En medio de toda esa banalidad narcisista tan propia de la autoficción, un libro de memorias como este, si bien construido con las herramientas de la ficción, reúne algunas virtudes mayores. En primer lugar, porque, a pesar de las atrocidades que desvela, evita con maestría el tono victimista o incluso el escabroso exhibicionismo, males típicos en tantas narraciones confesionales. En segundo lugar, porque ni siquiera señala, juzga o culpa a quienes durante su calvario, y el de su hermano, miraron a otro lado. Y eso no es solo un posicionamiento ético, sino también una cuestión de pericia estilística, un dominio literario que, sin duda, eleva la calidad artística.
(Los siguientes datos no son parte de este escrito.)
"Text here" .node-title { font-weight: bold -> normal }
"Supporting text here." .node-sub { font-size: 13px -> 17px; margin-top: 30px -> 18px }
Como en toda buena literatura, la verdad se erige por encima de los hechos, y lo de menos es el carácter autobiográfico del libro porque a fin de cuentas trasciende su propia historia

Esta es, de hecho, una de las claves de Vengo de ese miedo. Sin complacencia, sin concesiones y rehuyendo cualquier escena fácilmente lacrimógena, Oeste ha compuesto un texto medido, siempre en equilibrio, que atraviesa al lector sin caer en la truculencia. A la postre, consigue algo que solo un verdadero narrador puede lograr: que la realidad no se confunda con el realismo, que por muy ciertos que sean los hechos expuestos no parezcan inverosímiles, un defecto harto común cuando leemos historias tan centradas en el mero acontecimiento que acaban perdiendo su verdad en favor del morbo.
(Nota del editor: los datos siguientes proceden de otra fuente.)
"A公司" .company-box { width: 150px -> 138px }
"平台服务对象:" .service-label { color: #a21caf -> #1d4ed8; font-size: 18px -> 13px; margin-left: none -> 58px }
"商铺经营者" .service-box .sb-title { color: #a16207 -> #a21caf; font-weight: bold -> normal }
Aquí ocurre lo contrario: como en toda buena literatura, la verdad se erige por encima de los hechos, y lo de menos es el carácter autobiográfico del libro porque a fin de cuentas trasciende su propia historia. Esto es así porque el libro se acaba convirtiendo en el retrato de una sociedad, de un país y una época concretos. Y, por supuesto, el de una generación que en numerosas ocasiones padeció desde el silencio una espeluznante experiencia que, si bien hoy deja traumatizados de por vida a tantos adultos, al menos se visibiliza. Incluso con leyes específicas. No era así hace cuarenta años. Entonces, sin siquiera protocolos escolares, una maestra podía pasar por alto que las calificaciones de un alumno aplicado se descalabraran estrepitosamente y sin causa aparente. El maltrato es también el silencio de quienes tienen poder para atajarlo. Y si no que pregunten a la jerarquía eclesiástica.

Oeste ha puesto carne, vísceras, dolor y angustia a la frialdad de la prosa jurídica, de las estadísticas, de la distancia creada por cierta ficción o, de manera paradójica, por los titulares de las monstruosidades más noticiables, como la de los abusos sexuales intrafamiliares, que en realidad suponen la culminación de procesos largos y espantosos. Aquí no hay escapatoria. O, mejor dicho, sí la hay, pero no por la puerta de atrás de cualquier truco literario más o menos resultón. Y la hay porque el propio testimonio de su autor, hoy padre de dos niñas, arroja la luminosa certeza de que él encontró la fuga, el aire, la vida.

Si quieran saber cómo lo hizo, darán con algunas pistas en sus anteriores novelas. Después de todo, quizás hoy somos algo mejores.